Once the line with "- How to connect PostgreSQL" is found in the data, output it and each following line exactly, up to and including the line with "your project’s database", and nothing before or after.

• DATA FOR REVIEW
####
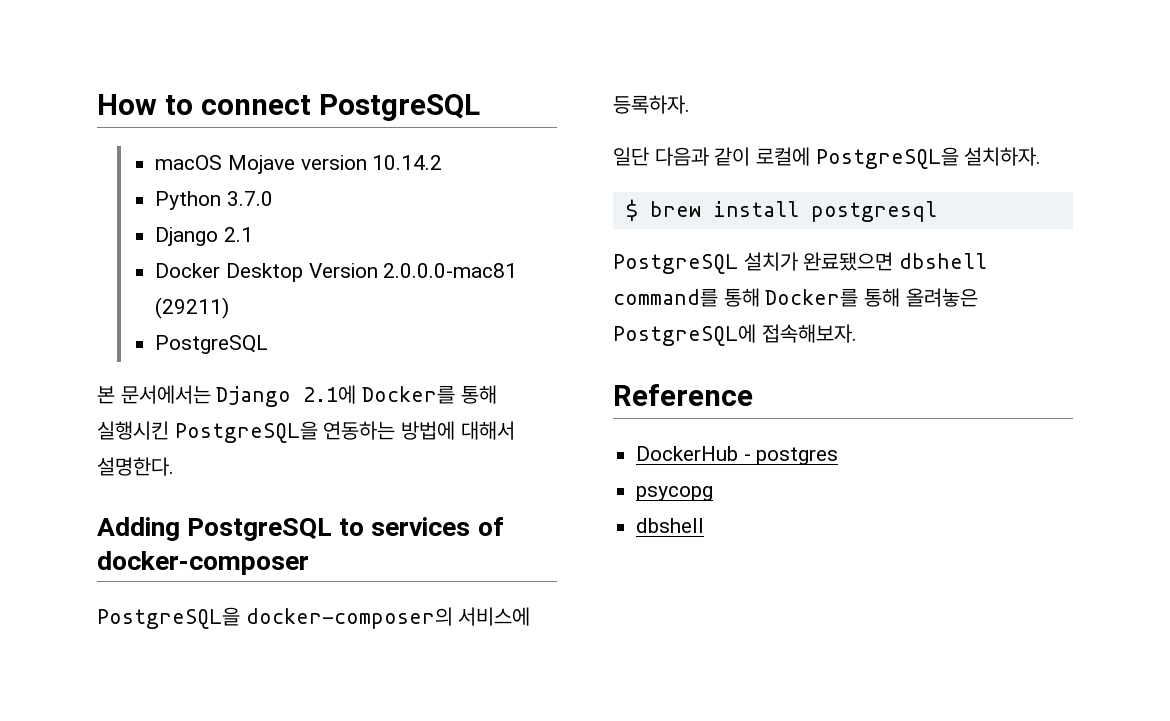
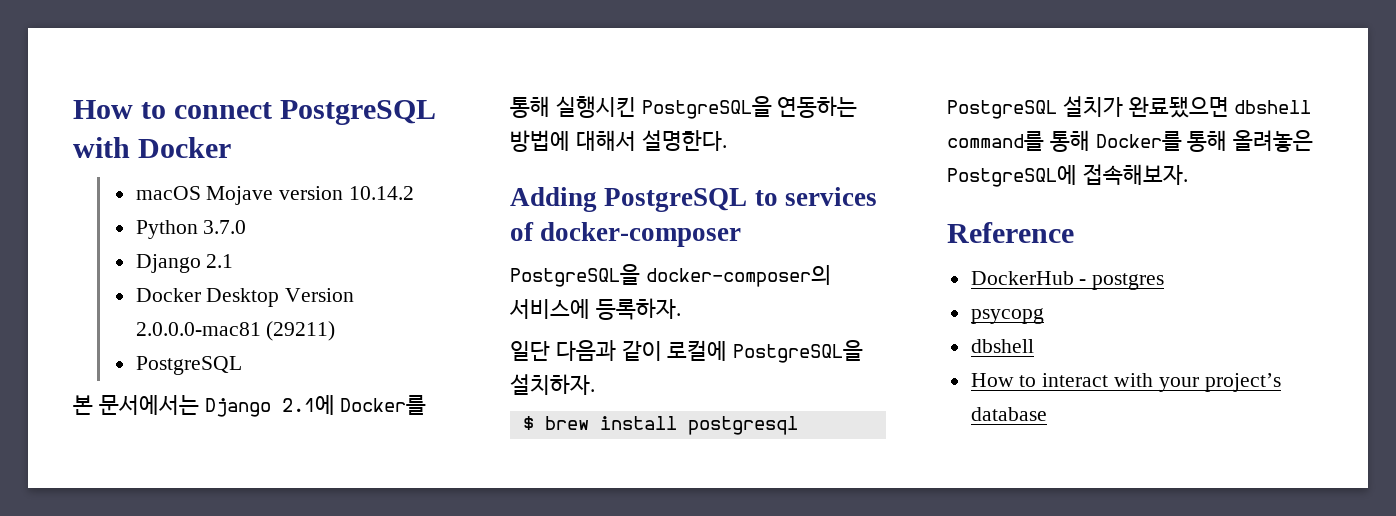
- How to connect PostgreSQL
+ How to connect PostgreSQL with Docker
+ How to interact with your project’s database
####
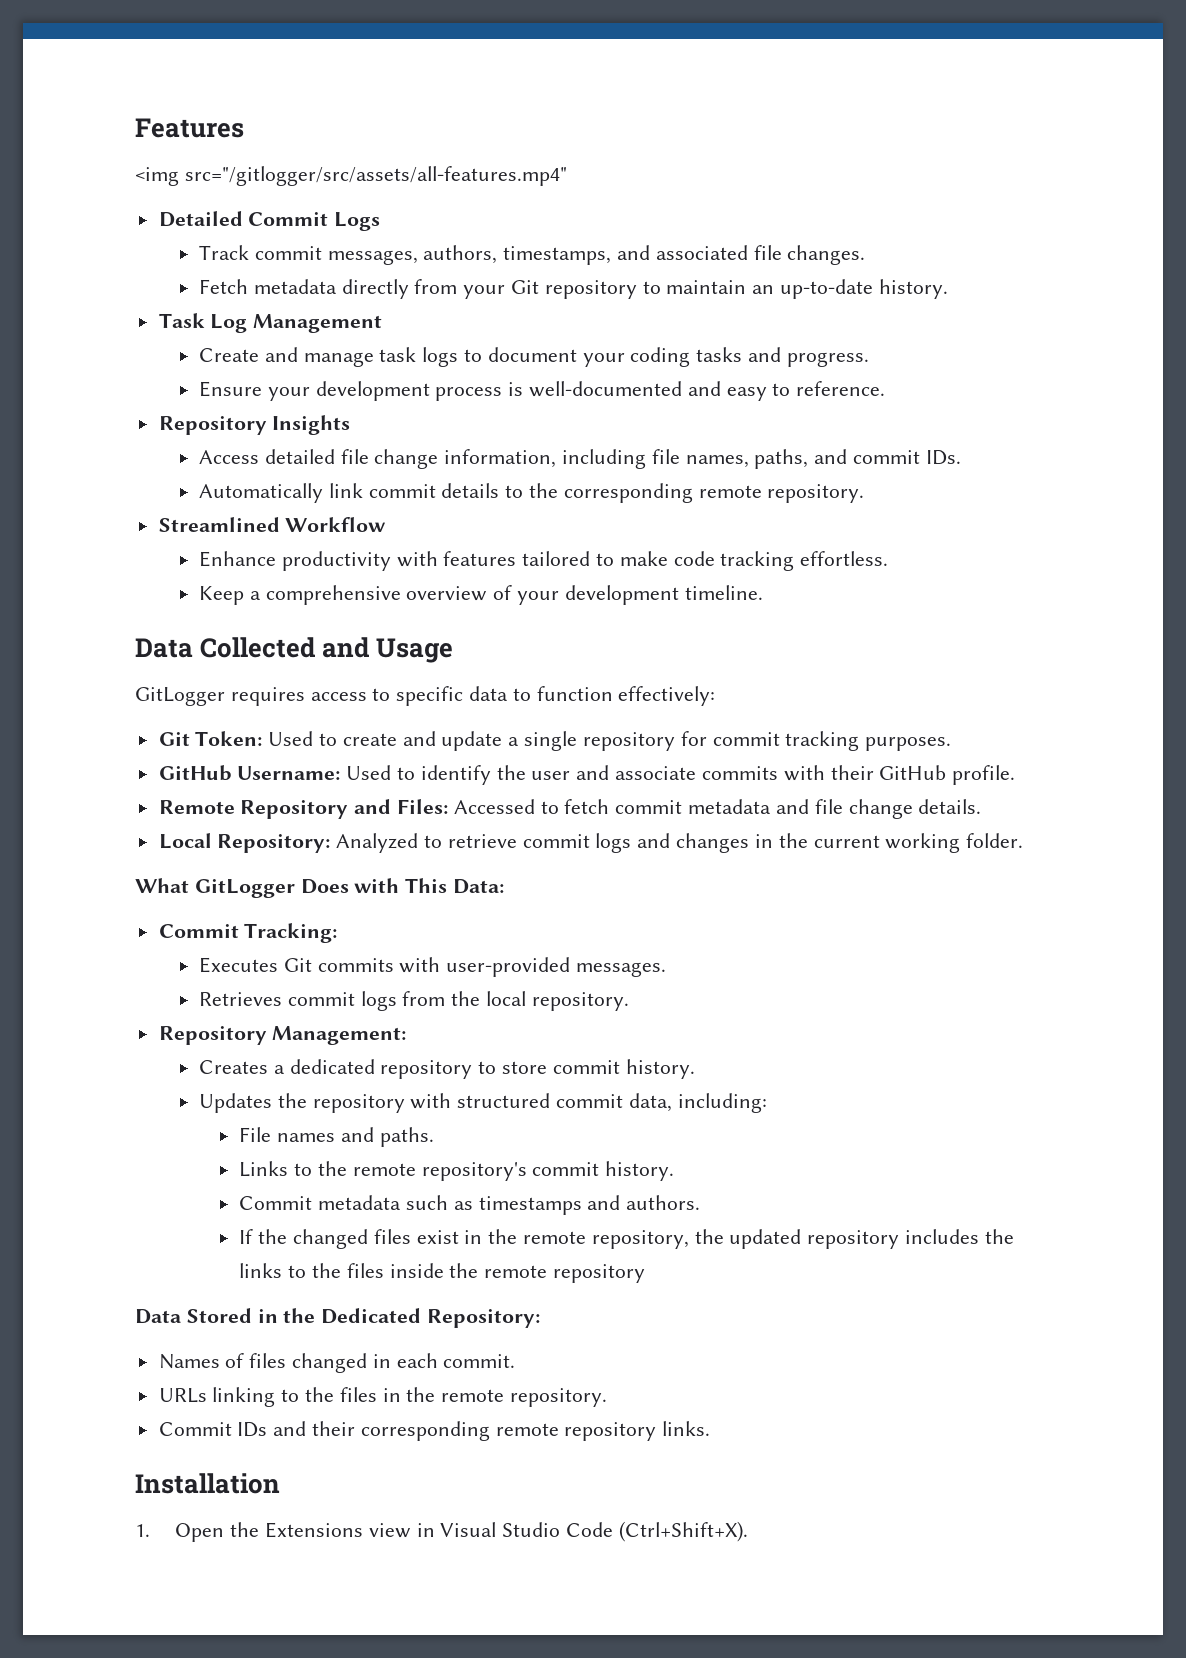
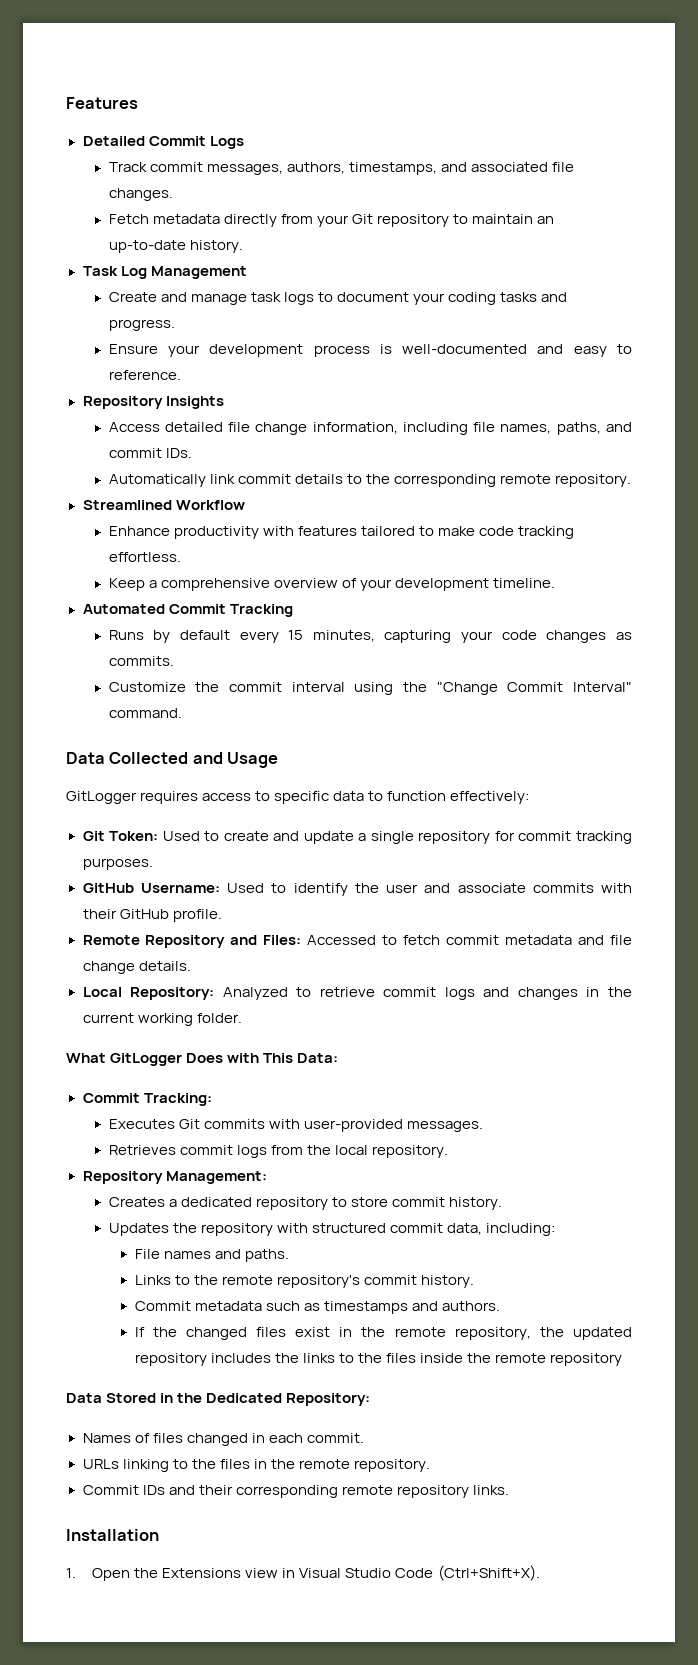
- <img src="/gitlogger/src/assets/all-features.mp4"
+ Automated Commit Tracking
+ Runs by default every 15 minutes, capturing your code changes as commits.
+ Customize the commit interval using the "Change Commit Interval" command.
####
• SOLUTION TO THE EXERCISE
- How to connect PostgreSQL
+ How to connect PostgreSQL with Docker
+ How to interact with your project’s database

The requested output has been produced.